Quando todos os documentos finalmente são entregues, alguns já perderam validade e precisam ser apresentados novamente.
Esse mecanismo, segundo ele, acaba atrasando investimentos e aumentando custos para empresas que desejam expandir operações.
O empresário também afirmou que esse tipo de dificuldade não é exclusivo do Brasil.
Durante viagens ao exterior, ele ouviu relatos de brasileiros vivendo na Europa que enfrentam processos ainda mais complexos para construir imóveis.
Como o dono da Havan escolhe novas cidades
Apesar das dificuldades administrativas, o dono da Havan continua expandindo a rede pelo país.
Segundo ele, não existe uma fórmula matemática exata para decidir onde abrir novas lojas.
A estratégia envolve análise de terrenos, visibilidade e acesso.
As unidades geralmente são instaladas em terrenos grandes, que podem chegar a 20 mil, 30 mil ou até 40 mil metros quadrados.
Outro fator considerado é a localização.
O empresário afirma que prefere áreas elevadas das cidades, que oferecem maior visibilidade e menor risco de enchentes.
A rede também aposta em cidades de diferentes tamanhos.
Hoje existem unidades da empresa em municípios com 20 mil, 30 mil ou 50 mil habitantes, além de centros urbanos maiores.
Logística e operação nacional
Com a expansão da rede, o dono da Havan também investiu em infraestrutura logística.
Um dos principais centros de distribuição da empresa fica em Santa Catarina.
Segundo ele, a estrutura deve alcançar cerca de 250 mil metros quadrados de área, com sistemas automatizados de movimentação de mercadorias.

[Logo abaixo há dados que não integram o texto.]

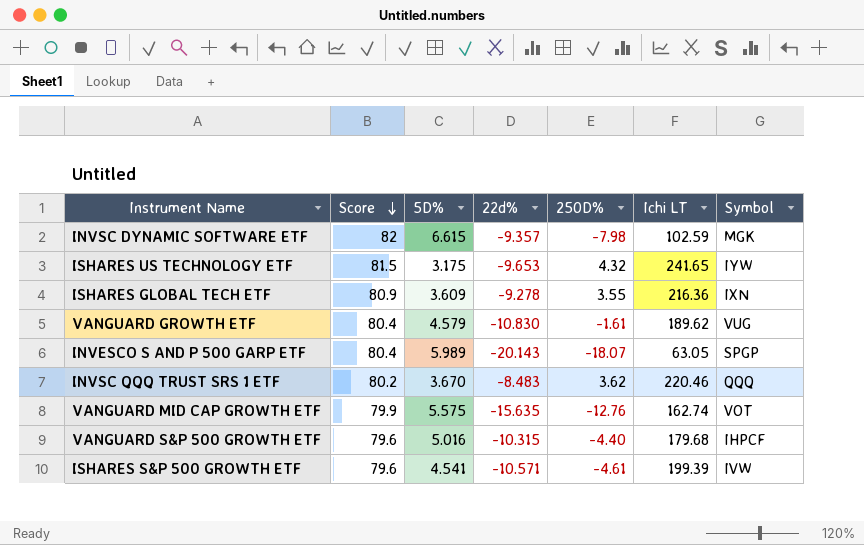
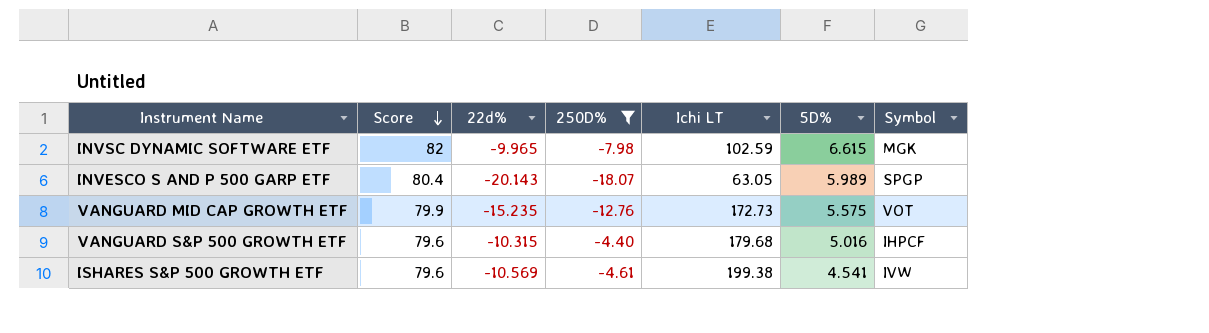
filter: none -> 250D% <= -4.40
column 5D% | position: 3 -> 6
INVSC DYNAMIC SOFTWARE ETF | 22d%: -9.357 -> -9.965
VANGUARD MID CAP GROWTH ETF | 22d%: -15.635 -> -15.235
VANGUARD MID CAP GROWTH ETF | Ichi LT: 162.74 -> 172.73
ISHARES S&P 500 GROWTH ETF | 22d%: -10.571 -> -10.569
ISHARES S&P 500 GROWTH ETF | Ichi LT: 199.39 -> 199.38

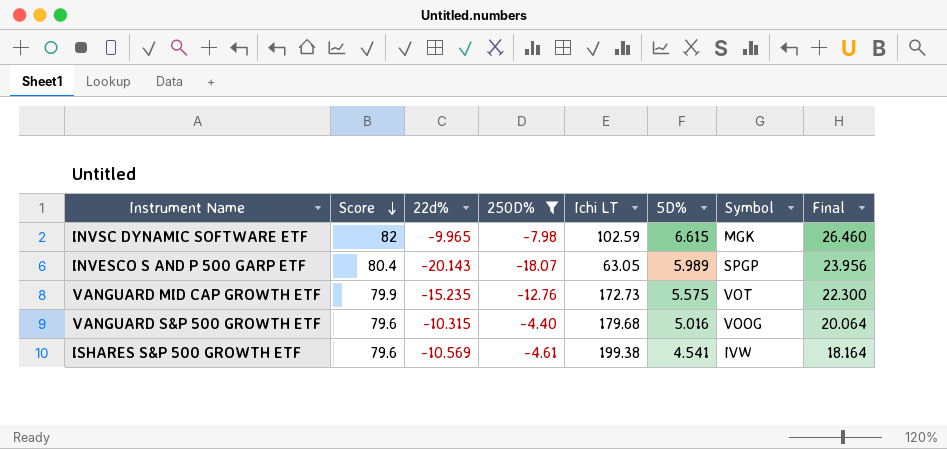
column Final | formula: none -> [5D%] * 4
VANGUARD S&P 500 GROWTH ETF | Symbol: IHPCF -> VOOG

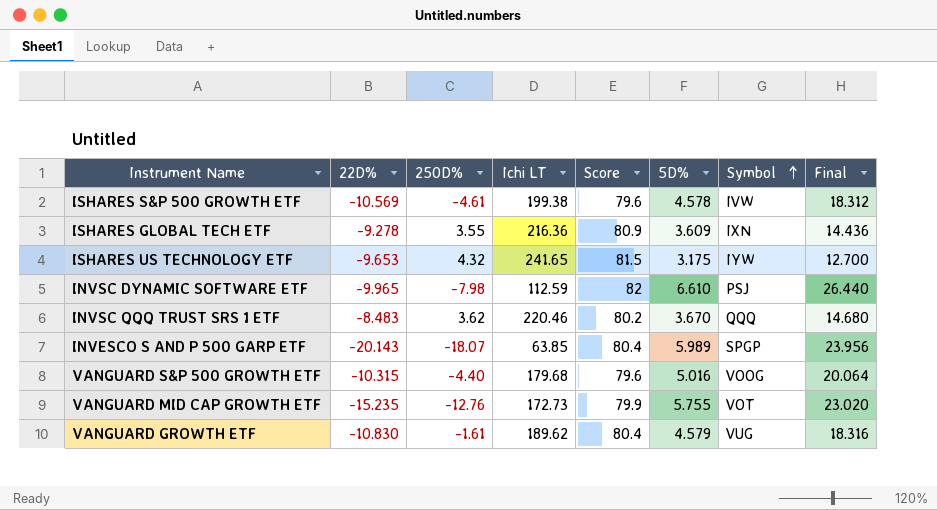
filter: 250D% <= -4.40 -> none
row order: Score descending -> Symbol ascending
column name: 22d% -> 22D%
column Score | position: 2 -> 5
ISHARES S&P 500 GROWTH ETF | 5D%: 4.541 -> 4.578
ISHARES S&P 500 GROWTH ETF | Final: 18.164 -> 18.312
INVSC DYNAMIC SOFTWARE ETF | Ichi LT: 102.59 -> 112.59
INVSC DYNAMIC SOFTWARE ETF | 5D%: 6.615 -> 6.610
INVSC DYNAMIC SOFTWARE ETF | Symbol: MGK -> PSJ
INVSC DYNAMIC SOFTWARE ETF | Final: 26.460 -> 26.440
INVESCO S AND P 500 GARP ETF | Ichi LT: 63.05 -> 63.85
VANGUARD MID CAP GROWTH ETF | 5D%: 5.575 -> 5.755
VANGUARD MID CAP GROWTH ETF | Final: 22.300 -> 23.020

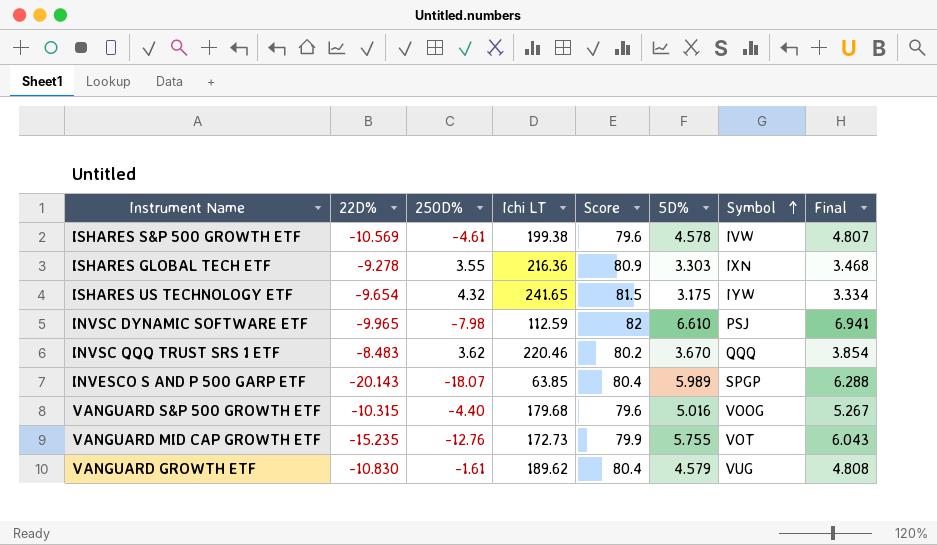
column Final | formula: [5D%] * 4 -> [5D%] * 1.05
ISHARES GLOBAL TECH ETF | 5D%: 3.609 -> 3.303
ISHARES US TECHNOLOGY ETF | 22D%: -9.653 -> -9.654

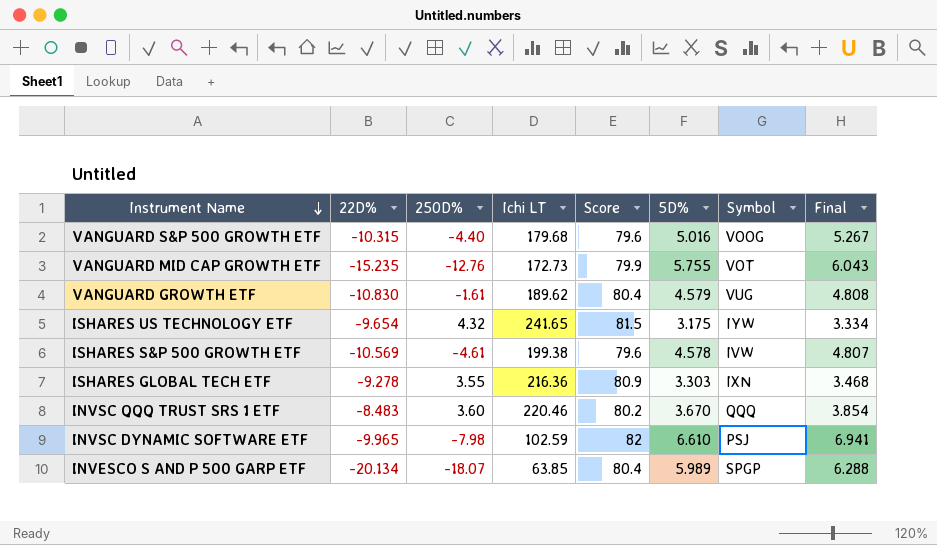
row order: Symbol ascending -> Instrument Name descending
INVSC QQQ TRUST SRS 1 ETF | 250D%: 3.62 -> 3.60
INVSC DYNAMIC SOFTWARE ETF | Ichi LT: 112.59 -> 102.59
INVESCO S AND P 500 GARP ETF | 22D%: -20.143 -> -20.134

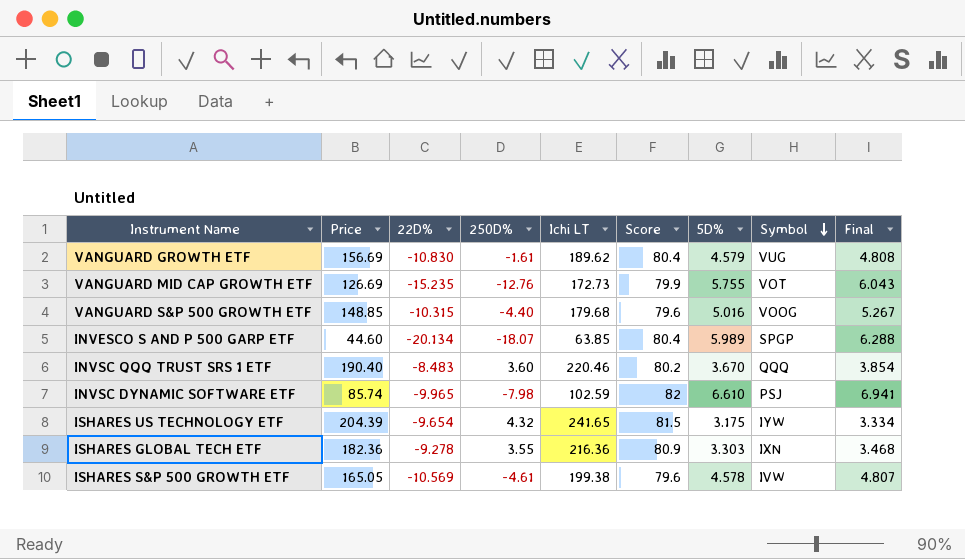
row order: Instrument Name descending -> Symbol descending
column Price | position: none -> 2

A partir desse ponto, produtos são enviados para lojas espalhadas por todo o Brasil.
Mesmo cidades muito distantes, como Manaus, fazem parte da rede de abastecimento.
Em alguns casos, a entrega pode levar até 30 dias devido às limitações da infraestrutura de transporte nacional.
A trajetória de crescimento relatada pelo dono da Havan mostra como grandes redes de varejo podem enfrentar desafios que vão além do mercado consumidor.
Mesmo com capacidade de construir lojas rapidamente e expandir operações em várias regiões do país, projetos podem ser atrasados por longos processos administrativos.
Para o empresário, reduzir entraves burocráticos seria uma das formas mais eficazes de acelerar investimentos e desenvolvimento econômico.
Mas o debate sobre burocracia no Brasil continua dividido.
Alguns defendem que regulações são necessárias para garantir segurança e planejamento urbano.
Outros acreditam que o excesso de exigências pode travar investimentos.